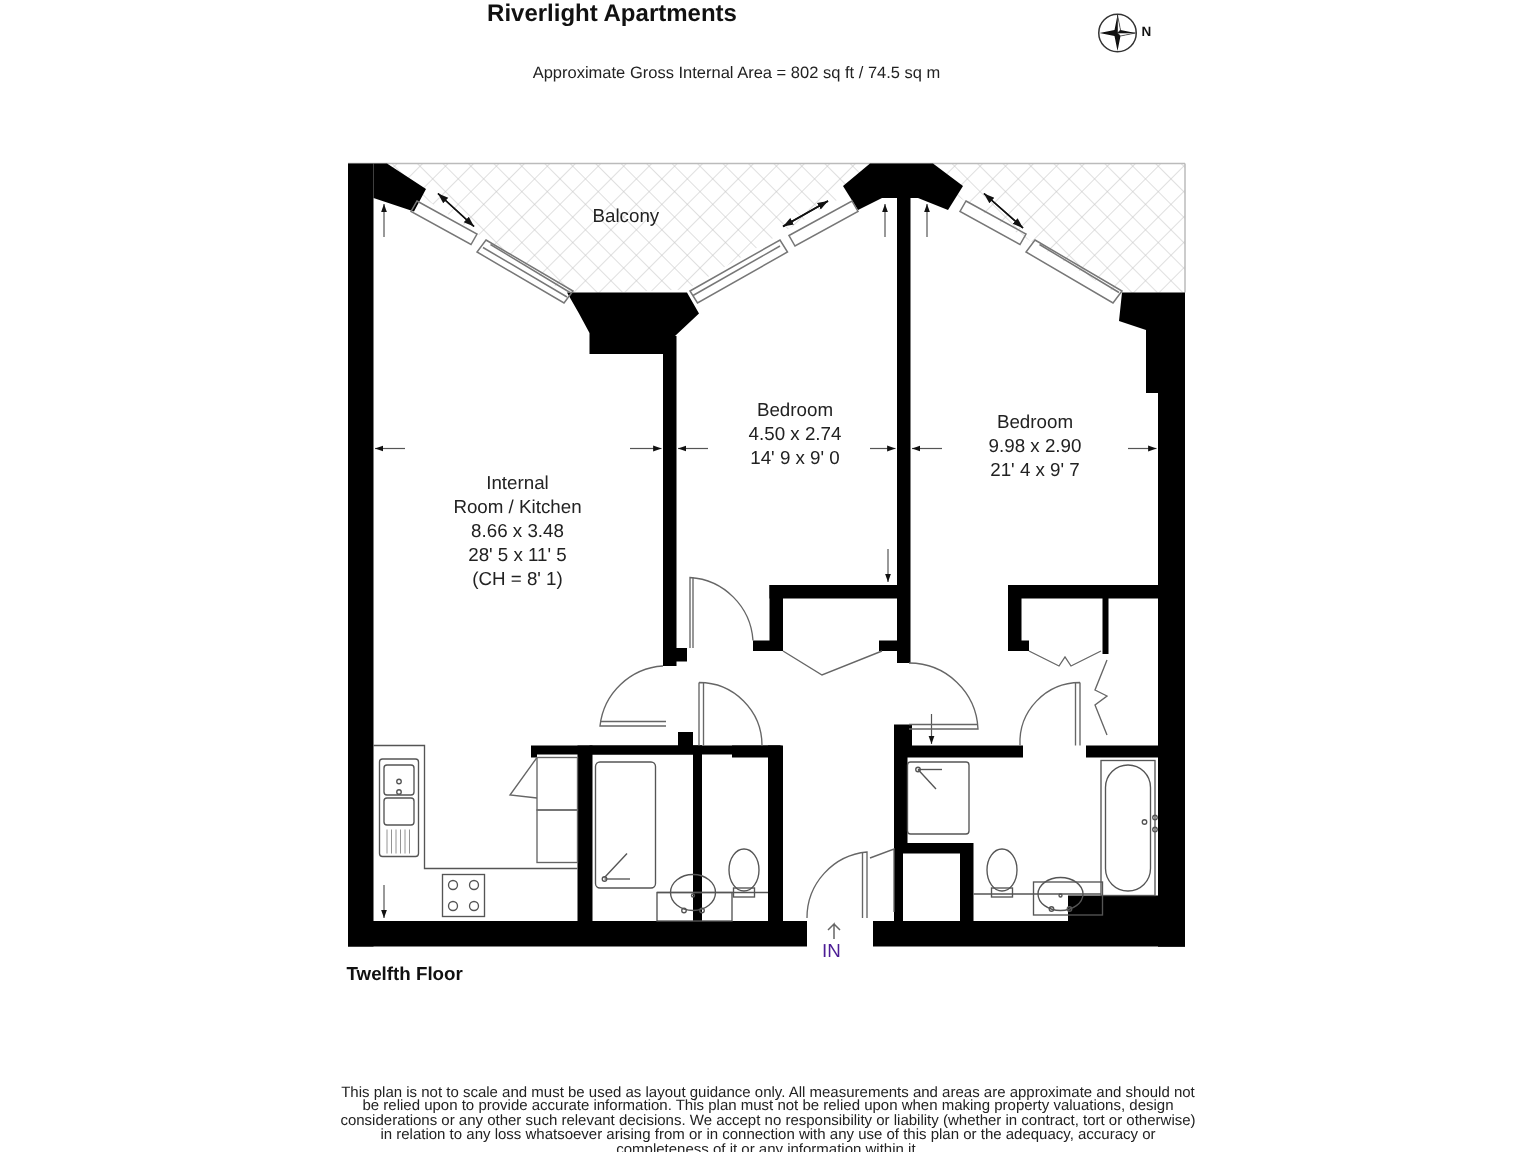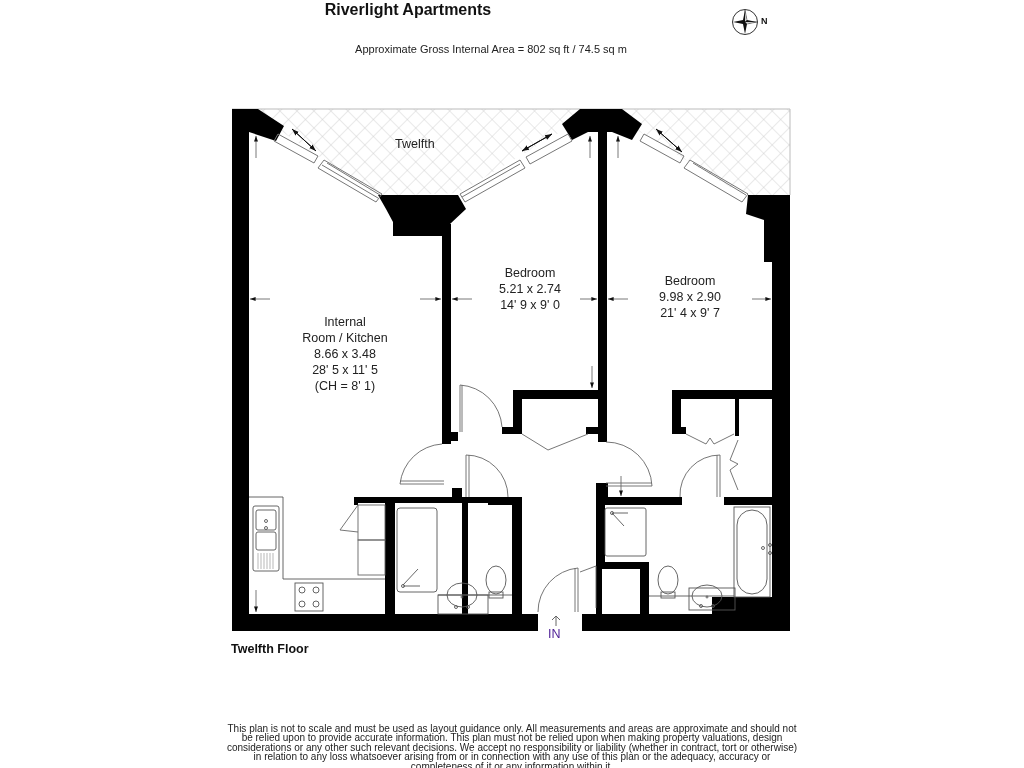--- a/index.html
+++ b/index.html
@@ -234,7 +234,7 @@
   </g>
 </svg>
 
-<div class="balcony-label">Twelfth</div>
+<div class="balcony-label">Balcony</div>
 
 <div class="room-label" style="left:285px; top:314px; width:120px;">
   <div>Internal</div>

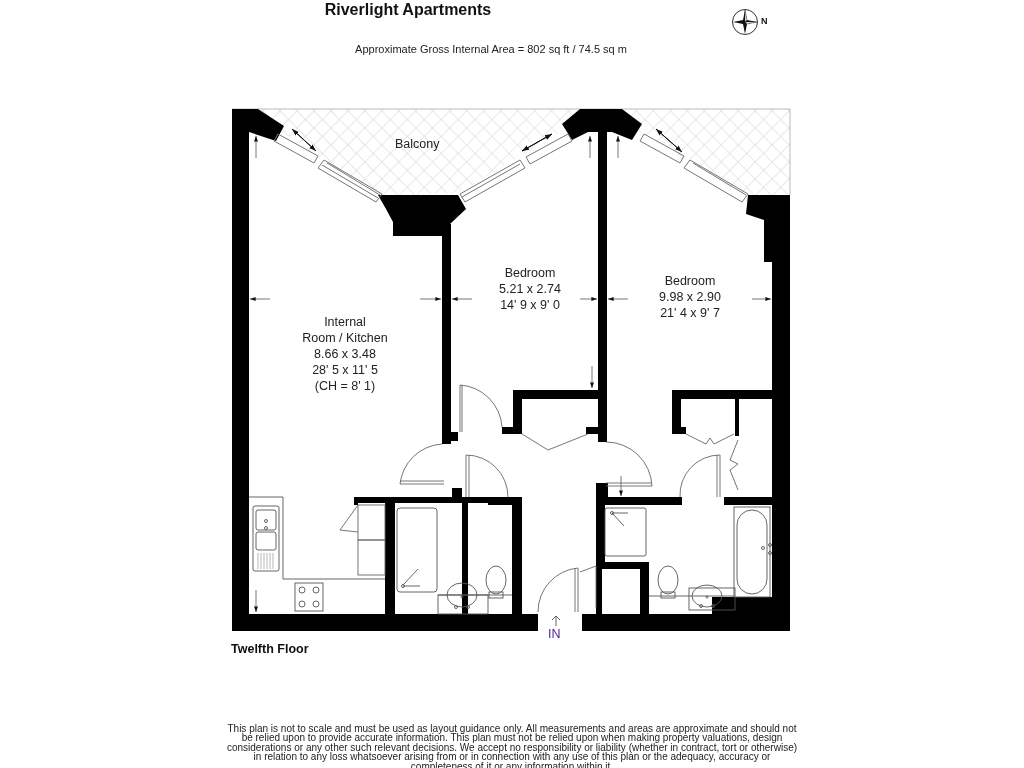--- a/index.html
+++ b/index.html
@@ -246,7 +246,7 @@
 
 <div class="room-label" style="left:470px; top:265px; width:120px;">
   <div>Bedroom</div>
-  <div>5.21 x 2.74</div>
+  <div>4.50 x 2.74</div>
   <div>14' 9 x 9' 0</div>
 </div>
=====
**EXERCISE INSTRUCTIONS:** A faithful, picture-free copy of the material is what this task asks for.

**ANSWER TO THIS PROBLEM:**
--- a/index.html
+++ b/index.html
@@ -234,7 +234,7 @@
   </g>
 </svg>
 
-<div class="balcony-label">Twelfth</div>
+<div class="balcony-label">Balcony</div>
 
 <div class="room-label" style="left:285px; top:314px; width:120px;">
   <div>Internal</div>

--- a/index.html
+++ b/index.html
@@ -246,7 +246,7 @@
 
 <div class="room-label" style="left:470px; top:265px; width:120px;">
   <div>Bedroom</div>
-  <div>5.21 x 2.74</div>
+  <div>4.50 x 2.74</div>
   <div>14' 9 x 9' 0</div>
 </div>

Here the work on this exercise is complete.